Cubans rebuff latest bid to help jailed American

Reuters News
Posted: Sep 09, 2011 3:39 PM
Cubans rebuff latest bid to help jailed American

By Jeff Franks

HAVANA (Reuters) - A U.S. diplomatic trouble-shooter in Cuba on a "private" visit to seek the release of jailed American aid contractor Alan Gross complained on Friday he had not been allowed to see Gross and vowed to stay on the communist-ruled island until he is.

This dampened hopes that the trip by former New Mexico Governor Bill Richardson could bring a quick resolution to the Gross case, which has put U.S.-Cuba relations on ice after a brief warming under U.S. President Barack Obama.

Gross, 62, is serving a 15-year sentence after being convicted by a Cuban court in March for bringing Internet communications equipment into Cuba under a secretive U.S. pro-democracy program. He was detained in late 2009.

Richardson, who has acted as a diplomatic trouble-shooter for Democratic administrations, said Cuban Foreign Minister Bruno Rodriguez told him without explanation on Thursday "it was not possible" to see Gross.

"It was an understanding, very clear, that the reason I was coming was to see Alan Gross," Richardson told reporters at Havana's Hotel Nacional. "I hope they let me see Alan Gross, but until I see him I'm not leaving."

Richardson, who unsuccessfully sought Gross' release in a visit to Cuba last year, said the disagreement did not mean this trip was equally doomed to failure. He has described his current visit as "private."

"I came here in good faith, I've had good conversations, this issue is not over," he said.

The Obama administration, which says Gross was helping Cuba's Jewish community get better Internet access and has done nothing wrong, has said there will be no further rapprochement with the island until he is freed.

Obama, who took office in early 2009, had promised to "reset" relations with Cuba. He eased the long-standing U.S. trade embargo against the island by loosening restrictions on travel to the island and the sending of remittances.


Richardson said he had not come to Cuba as an envoy for Obama, but had consulted with the U.S. State Department.

A State Department spokesman on Wednesday expressed support for his efforts to obtain Gross' release.

Richardson, who has previously served as an informal U.S. interlocutor with both Cuba and North Korea, said he met for three hours with Rodriguez and had more meetings scheduled, although he did not say with whom.

"My main message is that the key to improving relations between the U.S. and Cuba, which has been one of my objectives, is the release of American Alan Gross," Richardson said.

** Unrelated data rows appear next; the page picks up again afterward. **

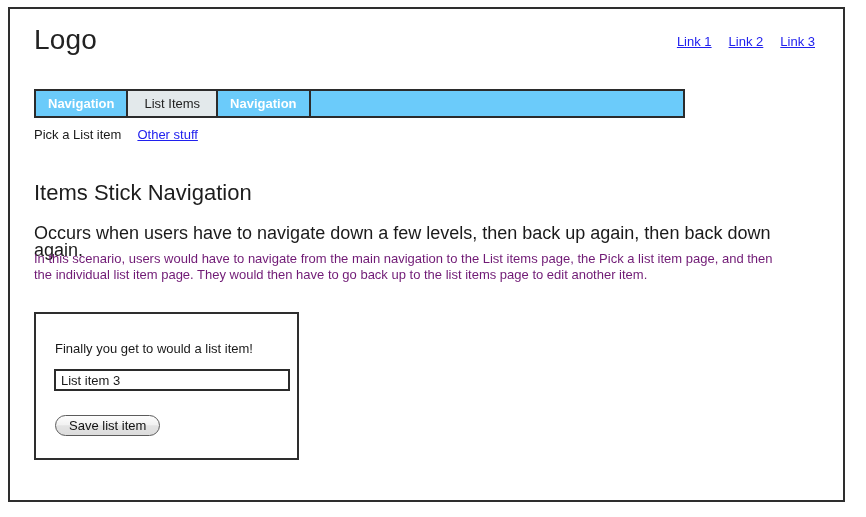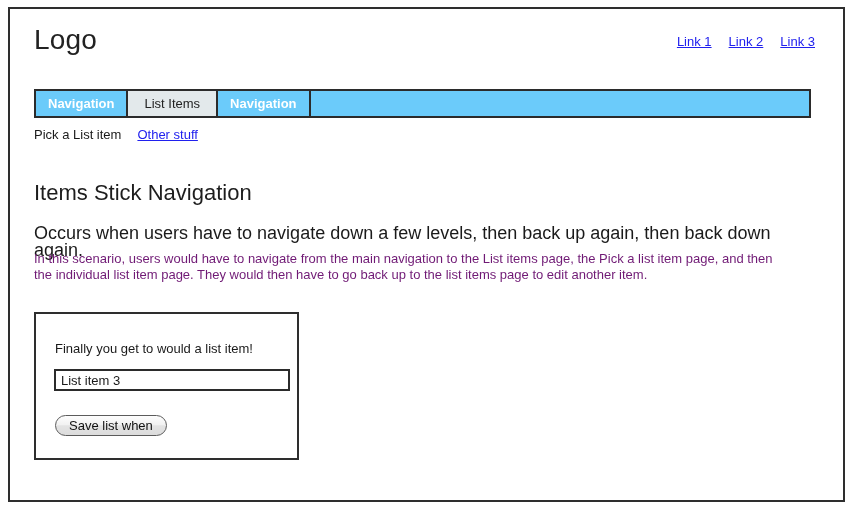"Navigation" #nav-bar { width: 777px -> 651px }
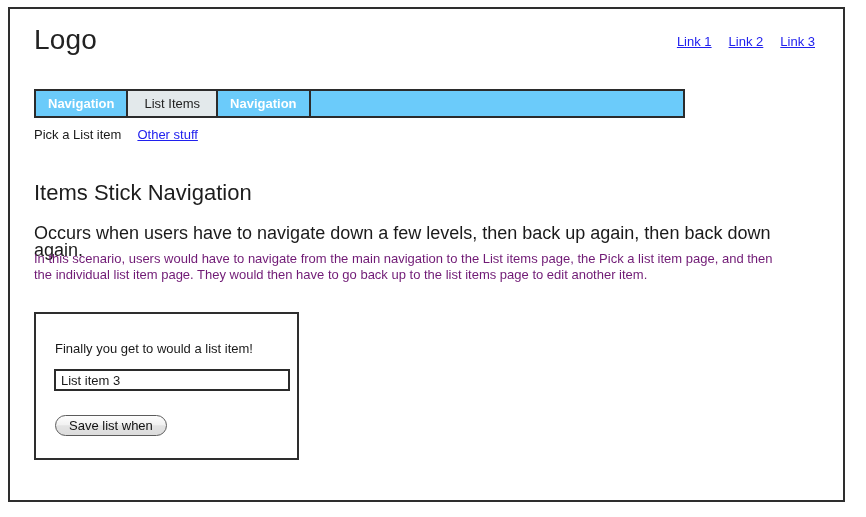"Save list when" button { text: when -> item }
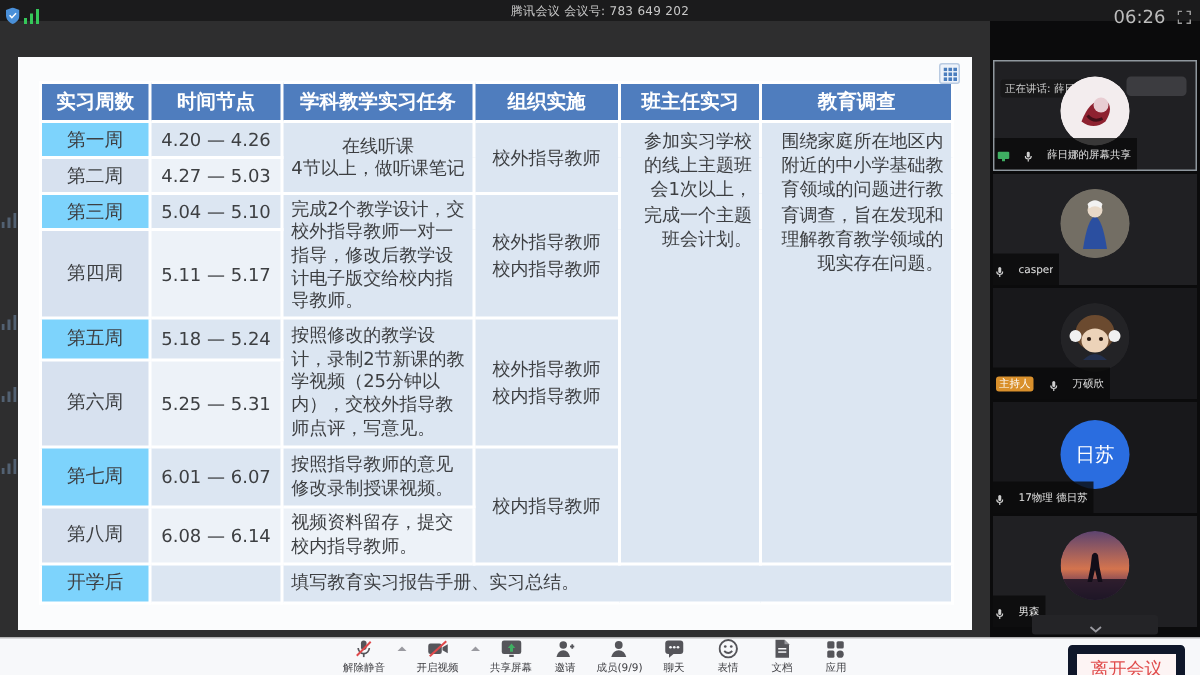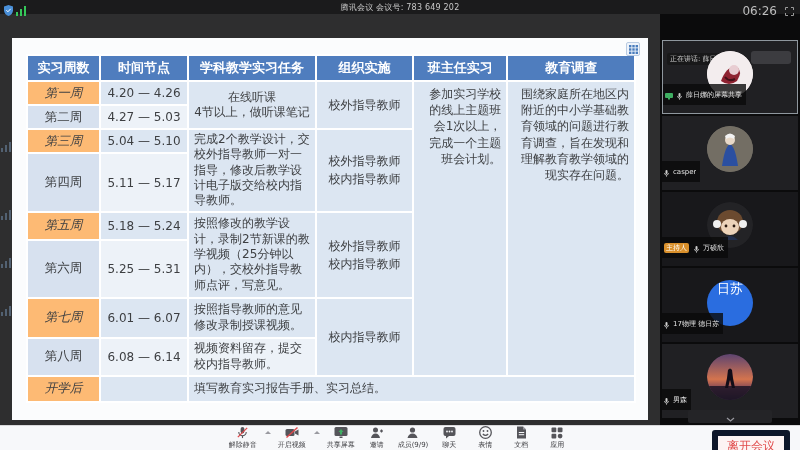"第一周" tr.odd td.week { background: #fdba74 -> #7dd3fc; font-style: italic -> none }
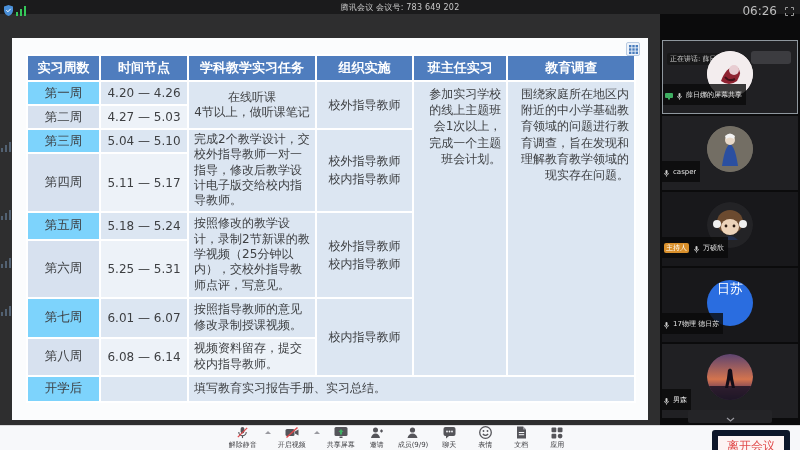"薛日娜的屏幕共享" .name-bar { bottom: 8px -> 0; gap: 4px -> 10px }
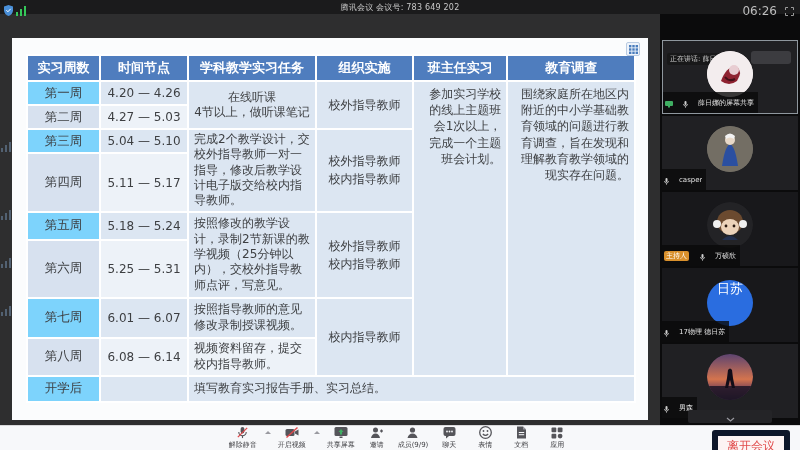"日苏" .avatar-circle { align-items: none -> center }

The Cubans have expressed sympathy for Gross' plight -- several of his family members are ill and his own health has deteriorated. They point to the situation of five Cuban agents jailed in the United States for spying since 1998.

U.S. officials have so far ruled out any exchange.

Gross said in his trial that he never intended harm to Cuba and had been "duped" into doing work Cuba considers subversive.

His lawyer in Washington, Peter Kahn, welcomed Richardson's efforts in a statement on Wednesday and said he was "pleased that the Cuban government invited Gov. Richardson to Havana."

The Cubans have not confirmed that he was invited, but Richardson said he was, while remaining vague about details.

Richardson served as energy secretary and Washington's ambassador to the United Nations during the Clinton administration and was briefly a candidate for the Democratic nomination in the 2008 U.S. presidential election.

He visited North Korea in December 2010 to ease tensions with Pyongyang over its nuclear program and relations with South Korea.